I remember kissing him before surgery, not knowing if we were saying goodbye forever, then just sobbing loudly, thinking I’d never stop.
He wasn’t a kilo at that point so the risk was high. After 4 hours, the surgeon eventually came to see us and said we’d need to ‘wait and see’. So much about this journey was ‘wait and see’, which was agony.
The surgeons seemed positive so it was then about him getting big enough, around 2.5 kg, to reverse the stoma procedure. I didn’t even know a stoma was reversible.
Bowel issues and hydrocephalus
The hydrocephalus was the defining thing for the rest of our stay. Luckily we’d been in hospital so it was diagnosed quickly. They first tried a ventricular tap, a needle through the soft spot to draw fluid. He had a few of those, then 3 separate ‘wash out’ surgeries, pumping litres of fluid into the brain to remove clots that cause a build-up of fluid. It’s ‘aggressive’ and they were clear he was he might not survive.
It wasn’t enough to stop fluid building so they decided on a shunt. The first choice is usually the tummy but his stoma meant complications and possible infection. It was having both things together that felt like the biggest problem.
Until Louis was big enough to reverse the stoma, we had an external drain from him to a container at the side of the incubator which had to be levelled at the right point. It made breastfeeding challenging but we got through it.
He also got meningitis twice but, again, we were in hospital so it was caught very quickly and there were no repercussions.
The stoma was reversed in March and we were lucky it worked first time. Now, you’d never know he’d had any bowel issues.
He was 3 months old when they first attempted a shunt for the hydrocephalus, which only worked for a couple of days. I’ve lost count of the number of shunt revisions we had that first month or two.
Eventually they discovered it wasn’t working due to scar tissue from bowel surgery wrapping around the bottom of the shunt. That was horrific, back to the external drain and the fear these two things weren’t compatible.
Two weeks later they decided to try putting the shunt into a main artery in his neck to drain fluid that way and it worked. We were discharged but I felt something wasn’t right, the consultant listened to my concerns and, 3 weeks after leaving hospital we were back for more surgeries.

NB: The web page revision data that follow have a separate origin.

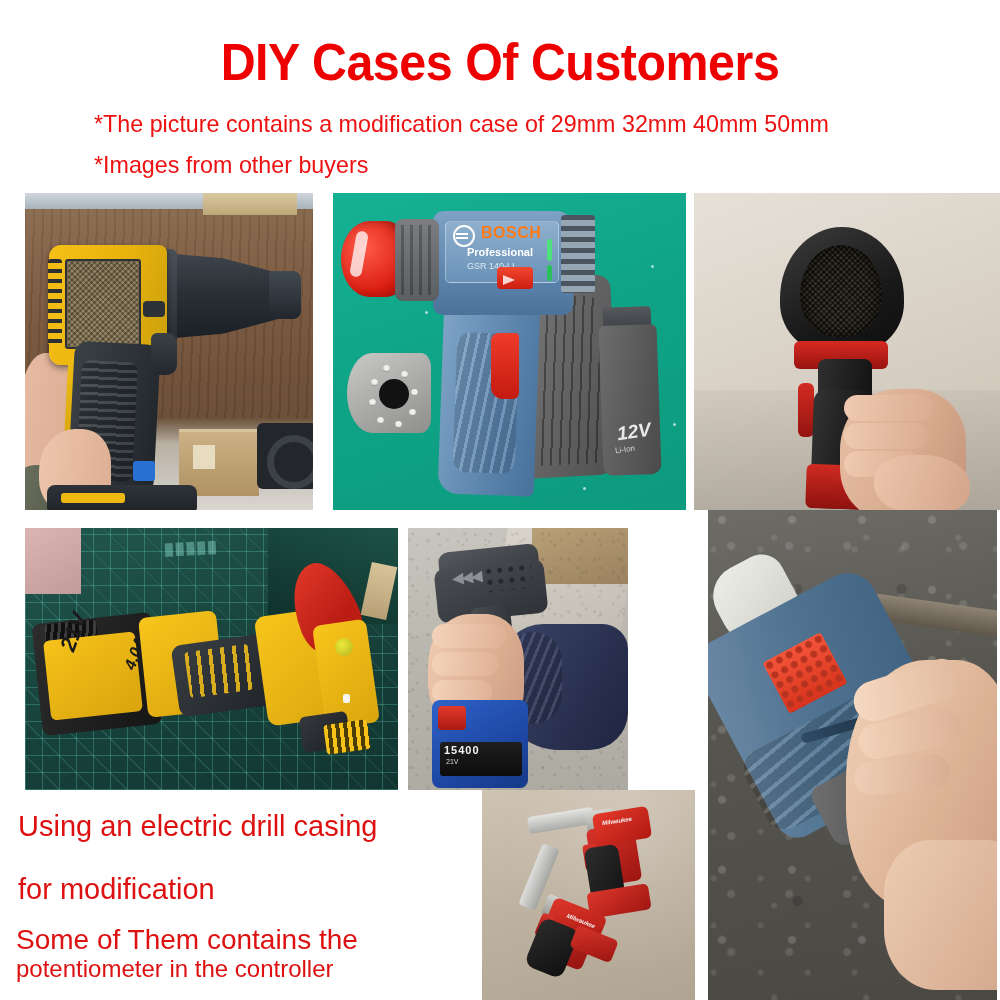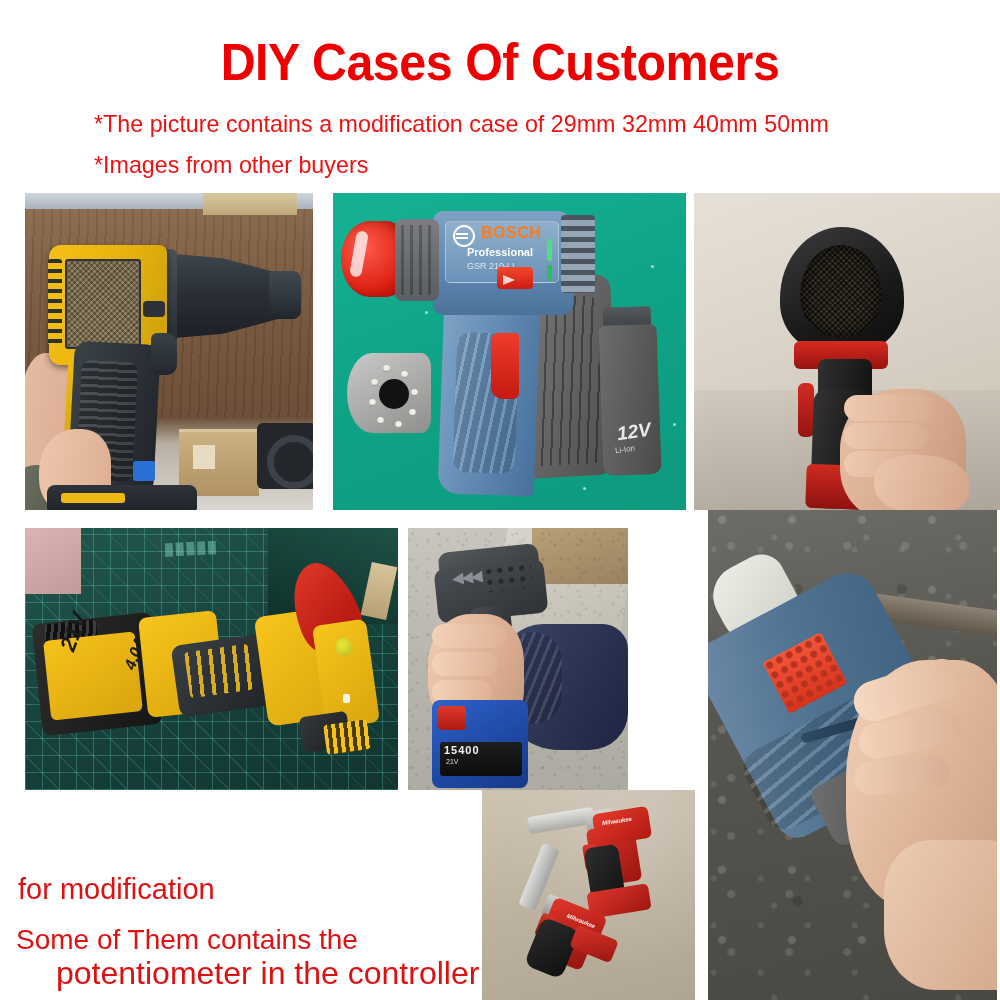--- a/index.html
+++ b/index.html
@@ -450,7 +450,7 @@
     <div class="bologo"></div>
     <div class="bosch">BOSCH</div>
     <div class="prof">Professional</div>
-    <div class="gsr">GSR 210-LI</div>
+    <div class="gsr">GSR 140-LI</div>
     <div class="vent2"></div>
     <div class="greendot"></div>
     <div class="greendot2"></div>

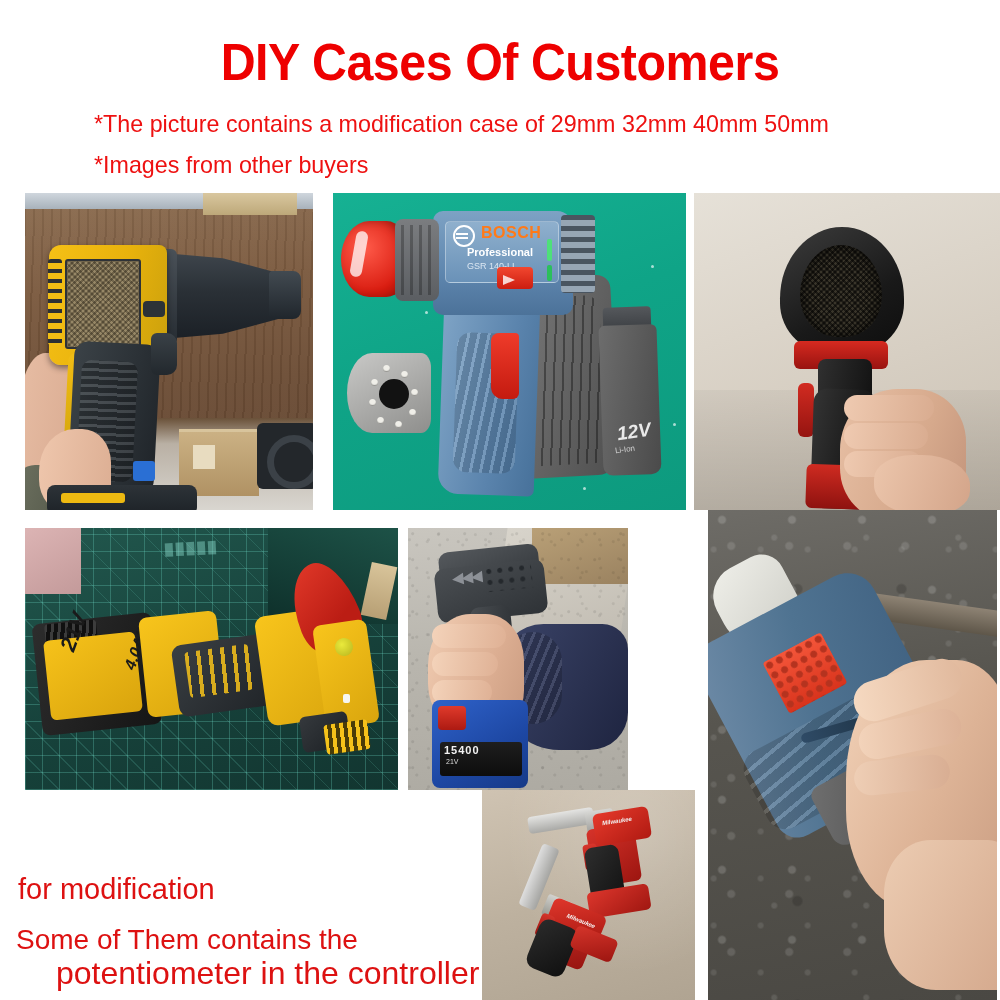--- a/index.html
+++ b/index.html
@@ -586,6 +586,7 @@
     <div class="foot2"></div>
   </div>
 
+  <div class="cap" id="cap1">Using an electric drill casing</div>
   <div class="cap" id="cap2">for modification</div>
   <div class="cap" id="cap3">Some of Them contains the</div>
   <div class="cap" id="cap4">potentiometer in the controller</div>

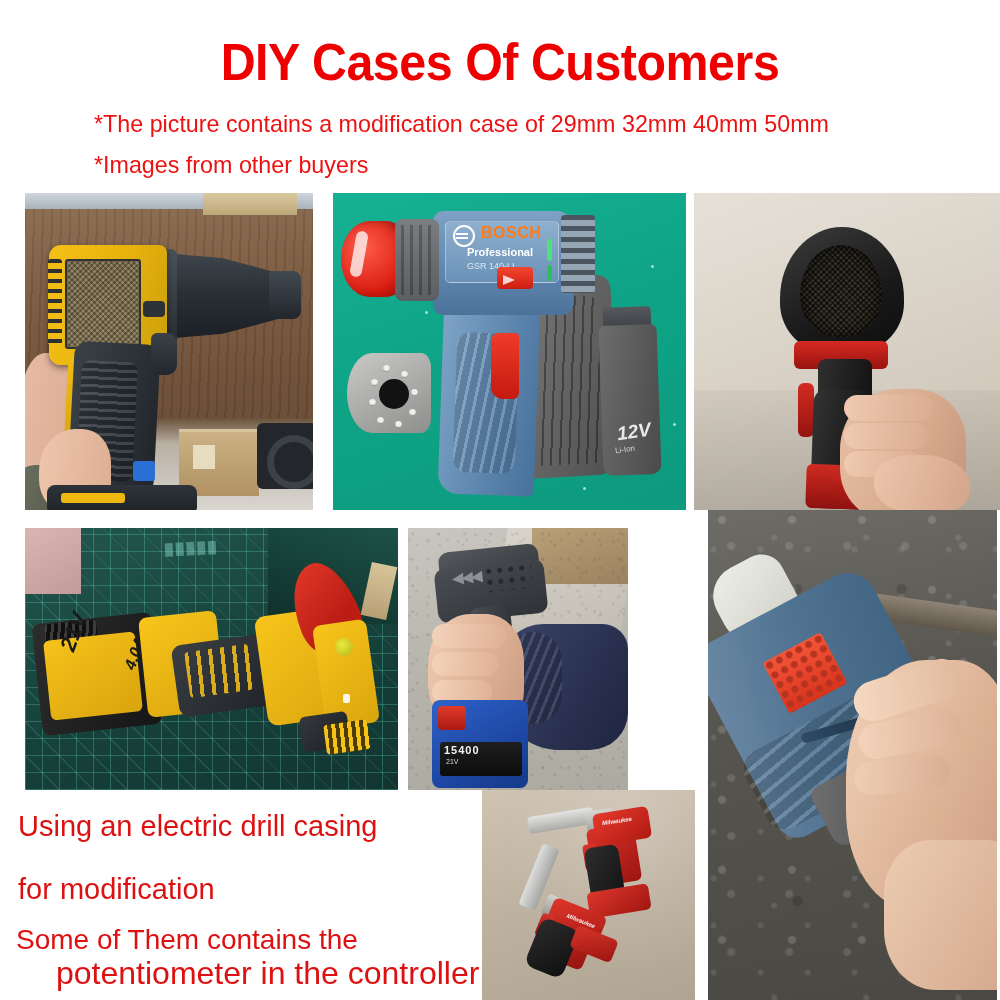--- a/index.html
+++ b/index.html
@@ -393,7 +393,7 @@
   #cap1{left:18px;top:812px;font-size:29px;}
   #cap2{left:18px;top:875px;font-size:29px;}
   #cap3{left:16px;top:926px;font-size:28px;}
-  #cap4{left:16px;top:957px;font-size:32px;margin-left:40px;}
+  #cap4{left:16px;top:957px;font-size:24px;}
 </style>
 </head>
 <body>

We ended up back with an external drain and I lost the plot because it felt there was no permanent solution available. Then the surgeon who did his bowel op, who I trusted implicitly, suggested going through his tummy again. That shunt worked and is still there now.
Take all the support you are offered
Louis was 6 or 7 months before I really believed it was possible he would get through. Looking back a year ago, I’d never have believed we would be getting ready for his first Christmas.
To date he has had 17 operations and countless other non-surgical procedures - but he has shown us the true meaning of resilience and brought so much love and joy to our lives
I’m lucky I saw a psychologist in hospital every week which helped me process everything. It’s important to take all the support you’re offered as you face the toughest challenge of your life, whether that’s the psychologist, my parents looking after our dog, the hospital charity who made sure we were eating or the friends who kept me sane by visiting us in hospital.
It’s also important to trust the mother’s instinct. I’m 100% glad I fought my corner because, although surrounded by medical experts, I was the Louis expert.
Tommy’s was a vital source of information as I knew so little about premature birth and complications. There’s so much on the internet, I knew the information from Tommy’s could be trusted and it was also accessible and written in a way that’s honest but not frightening.
I remember sitting by the incubator, going to Tommy’s website, desperately trying to find a story that made me feel it wasn’t just us. I couldn’t find one about both bowel issues and hydrocephalus but I know how much it would have meant to me. I hope our story makes another family feel they are not alone.